I wish that I could write about how I was in a wonderful relationship. My first somewhat real relationship was a whirlwind of emotions but it ended soon after it began. It’s end though allowed me to appreciate the other kinds of love that I am blessed to be surrounded by.

These are the wonderful people around me who have come, in all forms and at all times, to lift me up during times of doubt, worry, pain or loneliness. 

My class loves potlucks and recently we had another one. Since my kitchen has proved to be a good location for such gatherings in the past, I volunteered to host it again. The day of the potluck turned out to be a very emotionally low day for me. I spent much of it crying and then trying in vain to get something done when I wasn’t. But then the love began pouring in. Two friends, one who figured out what was going on and one who I explicitly called because I needed an uplift came over an hour before to gently chide me and my thoughts away from the train wreck they were threatening to become. When my classmates arrived, they let me be a terrible host and started setting things up without forcing me to join them before I was ready. They welcomed me when I was there and yet gave the space I wanted. And as they left, several offered to be a listening ear if I needed one, without asking for any information on what was going on. I wish I had shown my gratitude then.

I have said before that Finland has allowed me to create a new identity for myself and everyone who I have met here has had a part to play in this creation. It is because of the people I am surrounded by that I have had the courage and motivation to continue refining myself into a better version of myself. They have offered encouragement, tough love, and admonished me when I have been unreasonable.

This is not to say the people at home have not been part of the process. My family, for one, is a rock that I wouldn’t get very far without. And my friends back at home have been doing all of these things for a very long time. It took leaving for me to finally appreciate them.

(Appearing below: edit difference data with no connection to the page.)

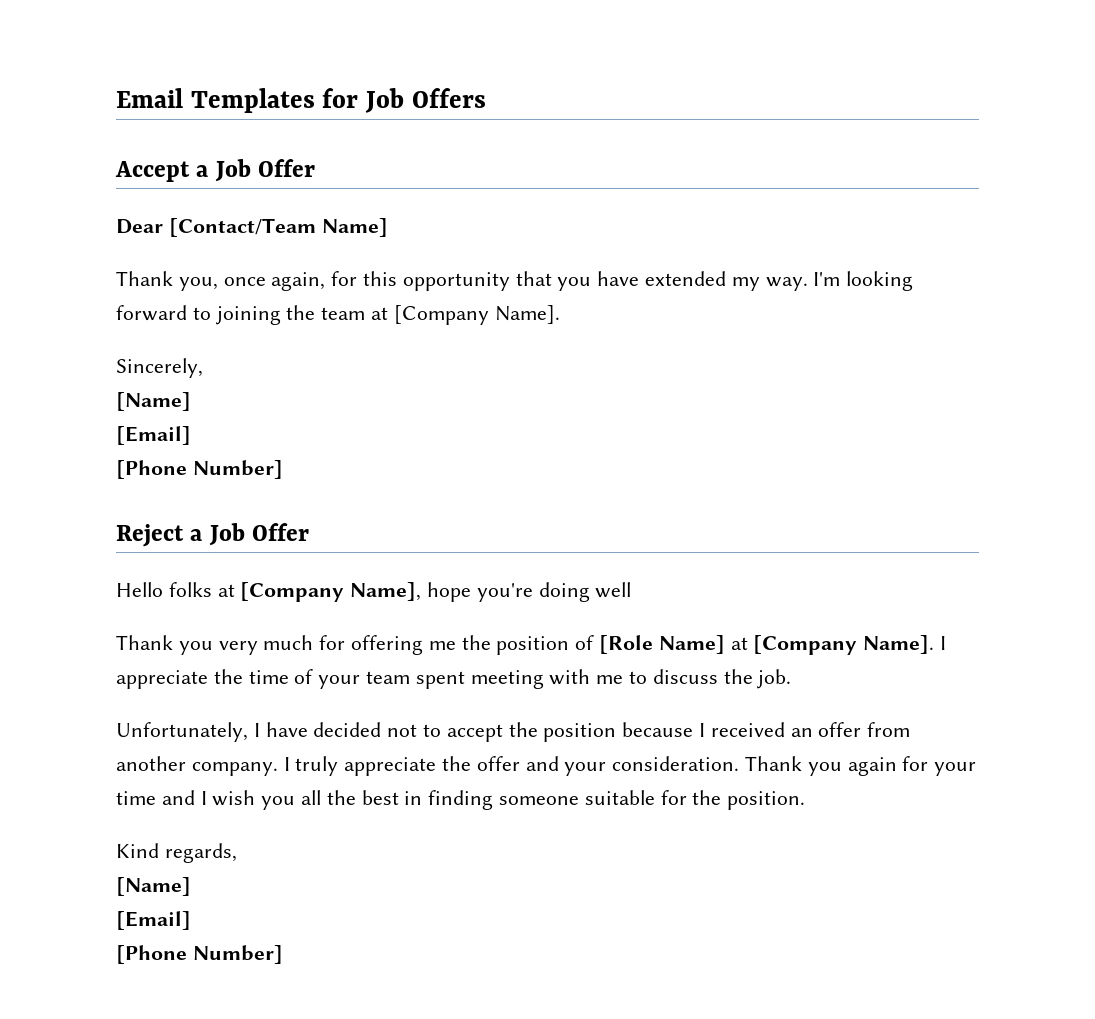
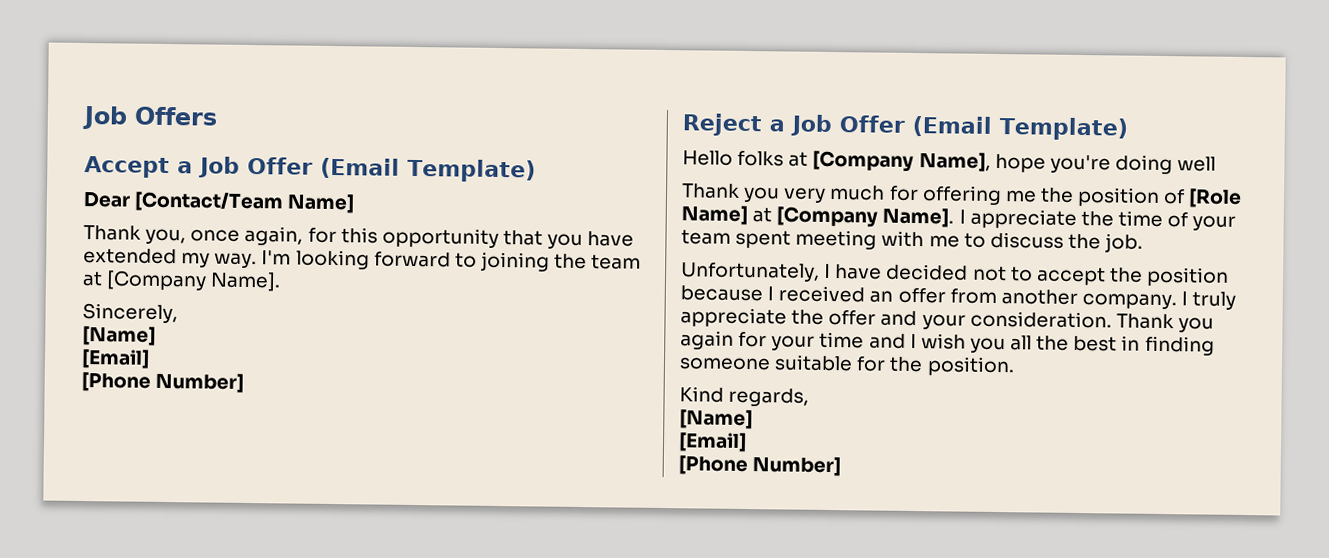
- Email Templates for Job Offers
+ Job Offers
- Accept a Job Offer
+ Accept a Job Offer (Email Template)
- Reject a Job Offer
+ Reject a Job Offer (Email Template)

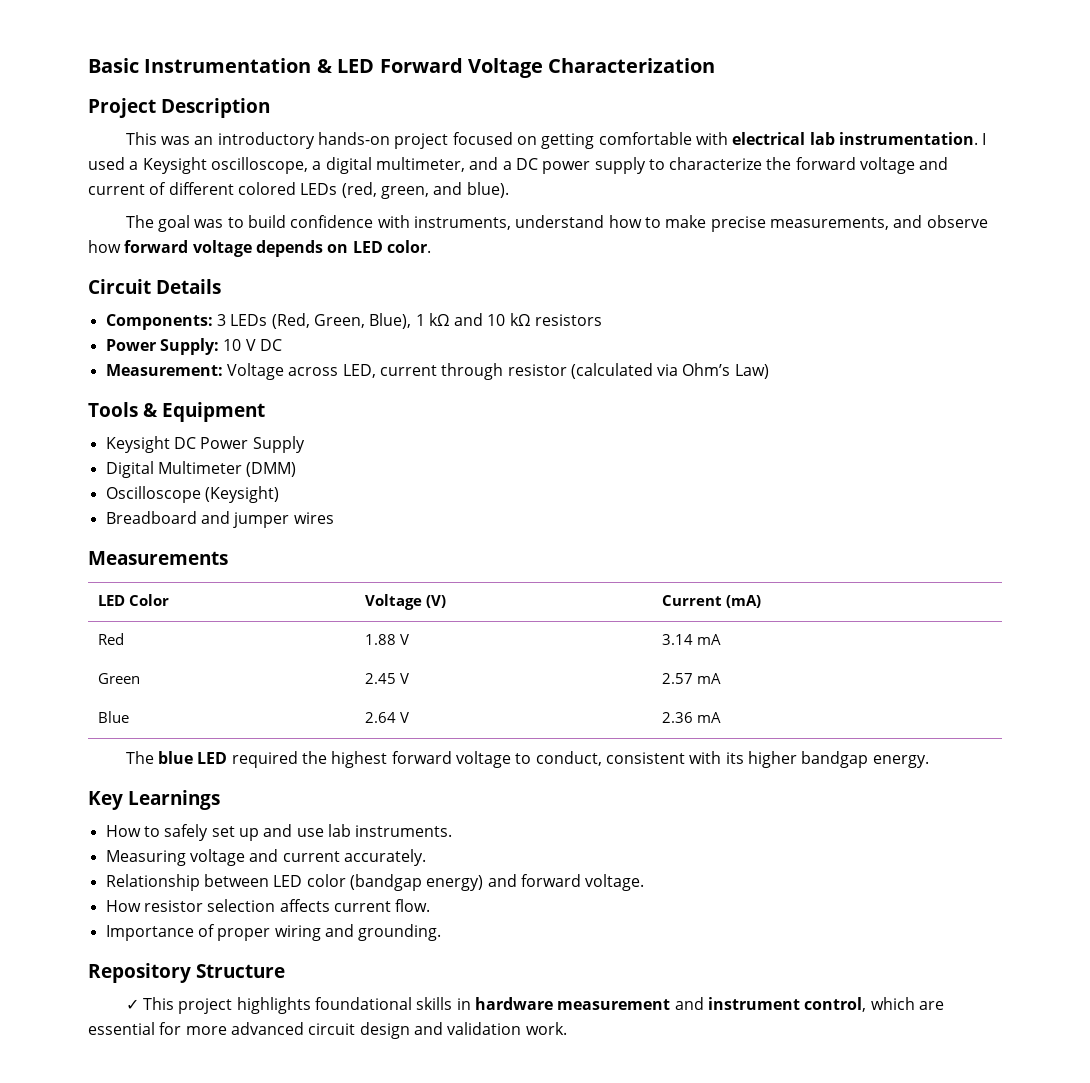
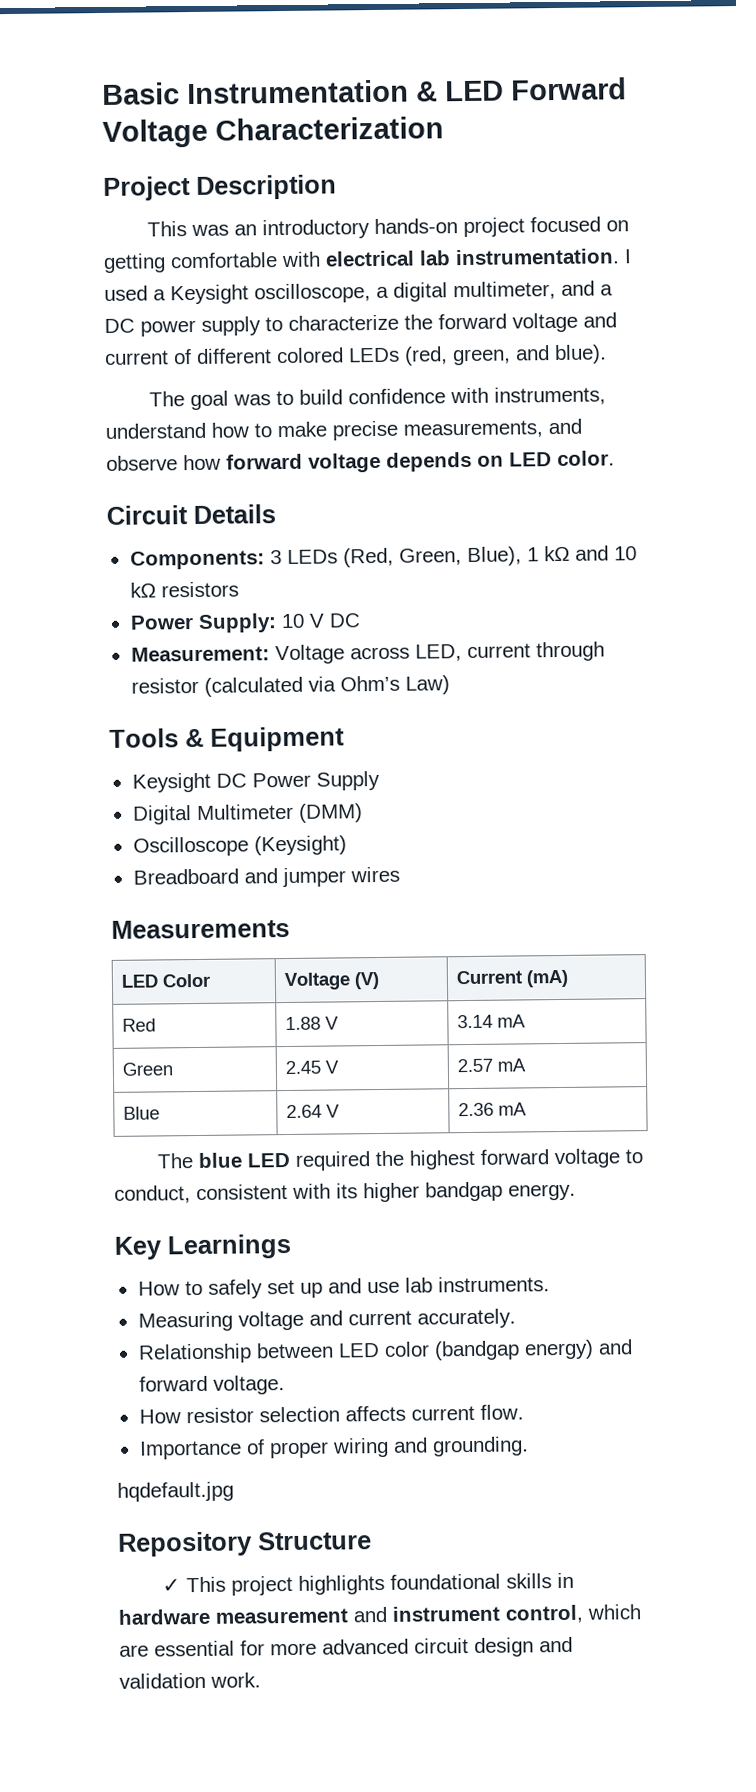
+ hqdefault.jpg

There may be plenty of times when darkness creeps in. But I still know that with all the love I get during those times, I am one of the lucky ones.

Comments

Post a Comment

Popular posts from this blog

Finland's mark

Today in Finnish class I went up to a Nepali classmate and asked him if he knew a Nepali song that I have been obsessed with for the past two weeks. I told him that I was in love with the song but couldn’t understand a word so could he please translate it? In the middle of asking my question I realized he had no idea what I was talking about and that this was really awkward but it was too late to back out so I ploughed ahead anyway. The result was that I avoided him for the rest of class. But part of me didn’t care. Being in a new country gives you thick skin for awkward encounters. Being in a new country also shapes you and molds you into a different version of yourself. A friend of mine wisely said that “where you live leaves a mark on you.” I’m still only a couple months into my two year long stay here in Finland but it is leaving a mark already. On our way to Naantali, a town 18 km away from Turku. There are the little things. I drink coffee (well, half of it i...

A Visit

Summer classes are in full swing, but I’ve been having a hard time getting back into that workaholic mode that characterized the fall and spring semesters. There is time every morning to go through my elaborate morning routine that I consider to be my “me time” before I start classwork. And each day I try to go outside to soak in the sunshine and the few oases of greenery that are close by. The luscious yard of a home in New Jersey Yet for three days last week, I did none of these things. My morning routine went out the window, as did the chance to do any classwork. Instead, I spent it wrapped in the love and joy of family as a beloved aunt, uncle and cousin came to visit. My brother also made time to take a whirlwind trip from Boston so we could all be together. My cousin spent a night at my place and my aunt asked me if she was the first visitor to stay with me. I told her no. The bf has visited, as has a close friend and my parents. But as much as ...

Finnish Differences

Time is a funny thing. It seems to move in leaps and bounds at times and at times it moves slower than molasses. Right now it's doing both. I can't believe it's only been a week and yet I can't believe it's already been a week. Sunset in Helsinki This week I've been in Helsinki for our Fulbright orientation. We learned a lot of information and it would be impossible for me to fit all of it into a reasonable amount of space so I will leave that summary for another day. But a week has given me some time to notice some differences in how things work in Finland and how they work in the US. I thought I would highlight five here that encompass a fair variety of my experiences so far. I have to give credit to my friend Marie who helped me with this list. Many of these are her ideas. 1. Nature is Everywhere This one is first because I think it is the most important one for Finns. Finnish people love nature and it shows in the way cities are built (at least th...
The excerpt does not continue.